DATA EXTRACT:
--- START ---

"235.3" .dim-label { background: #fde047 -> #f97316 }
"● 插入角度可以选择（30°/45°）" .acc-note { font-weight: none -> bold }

--- END ---
--- START ---

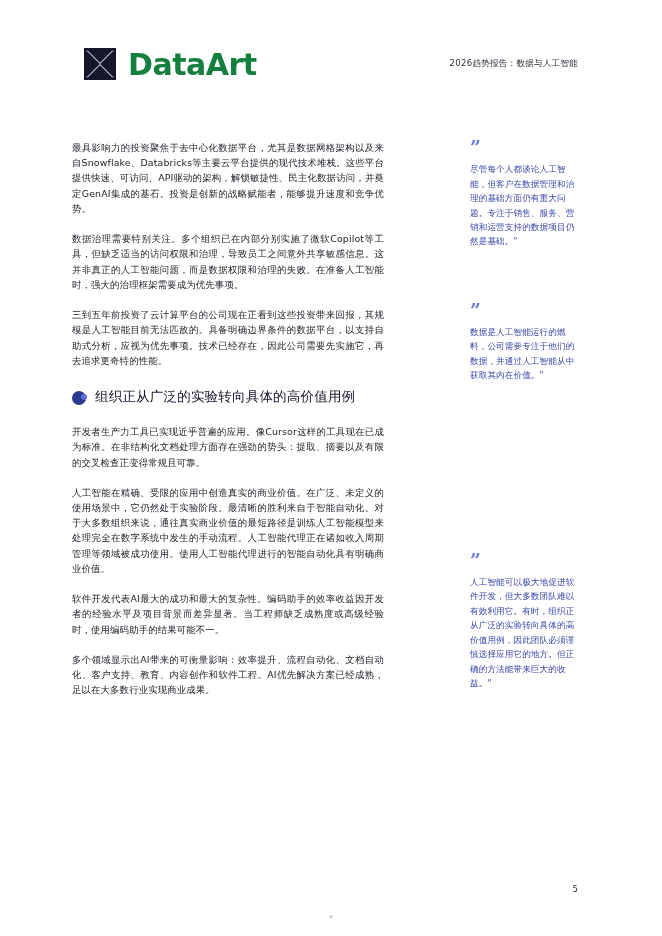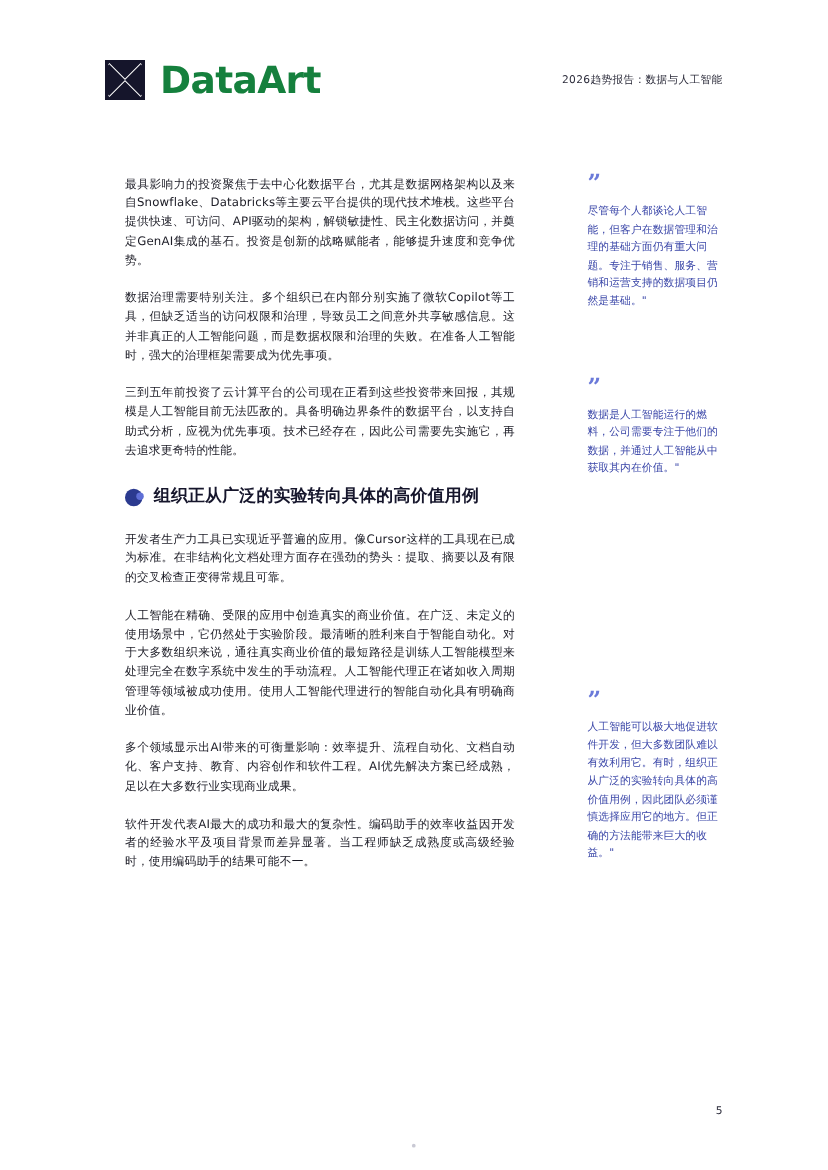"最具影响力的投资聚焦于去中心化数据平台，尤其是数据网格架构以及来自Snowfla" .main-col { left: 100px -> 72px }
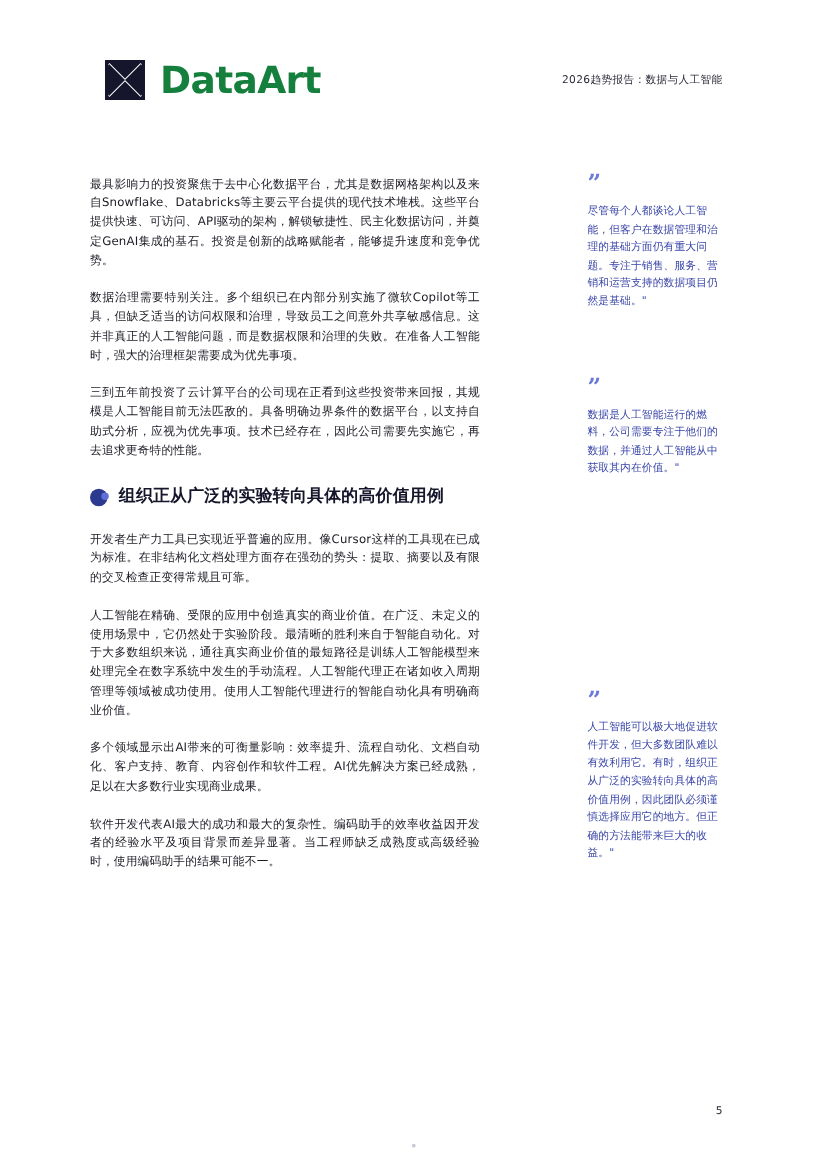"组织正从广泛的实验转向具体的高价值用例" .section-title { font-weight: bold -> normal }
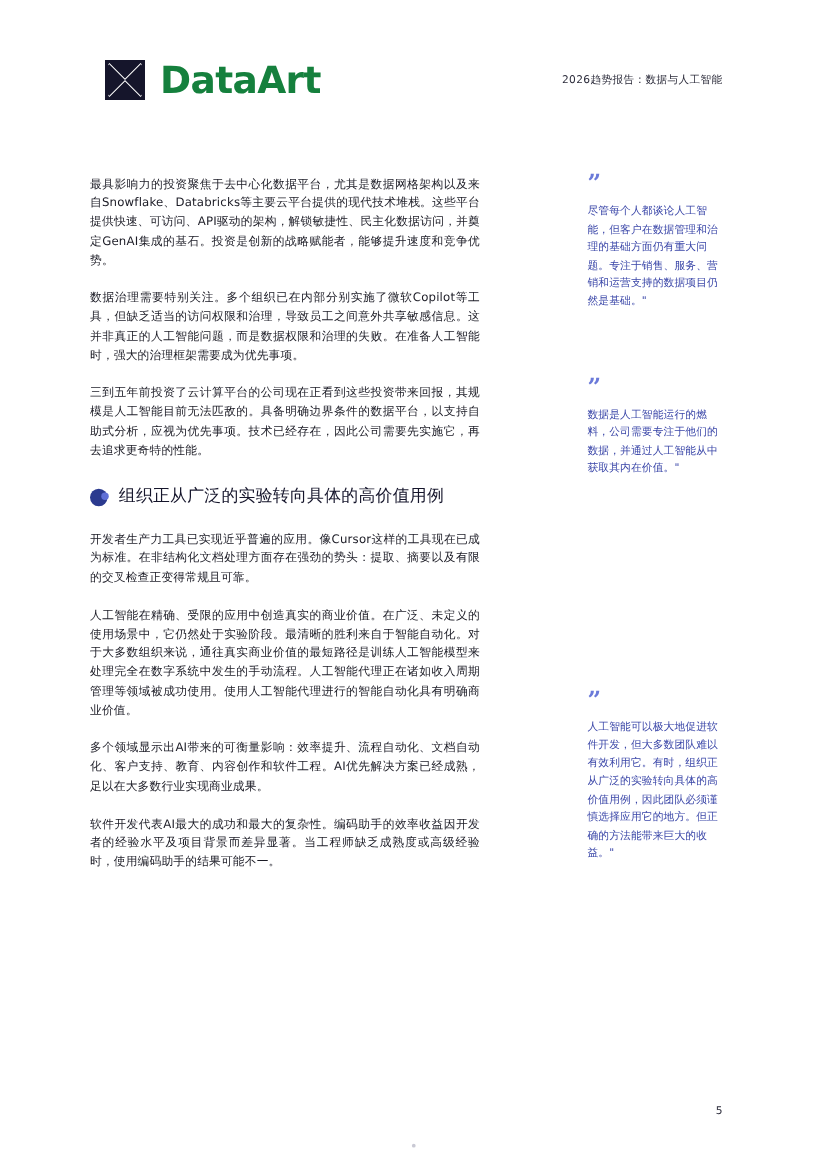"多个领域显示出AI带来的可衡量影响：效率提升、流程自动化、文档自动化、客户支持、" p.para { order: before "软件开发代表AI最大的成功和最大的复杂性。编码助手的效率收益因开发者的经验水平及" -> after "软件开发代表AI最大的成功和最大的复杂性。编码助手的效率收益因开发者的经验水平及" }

--- END ---

WHAT TO WORK ON: Could you restate, word for word, the lines above from the one with "background: #fde047 ->" to the one with "font-weight: none ->", both included?

RESPONSE TO THIS EXERCISE:
"235.3" .dim-label { background: #fde047 -> #f97316 }
"● 插入角度可以选择（30°/45°）" .acc-note { font-weight: none -> bold }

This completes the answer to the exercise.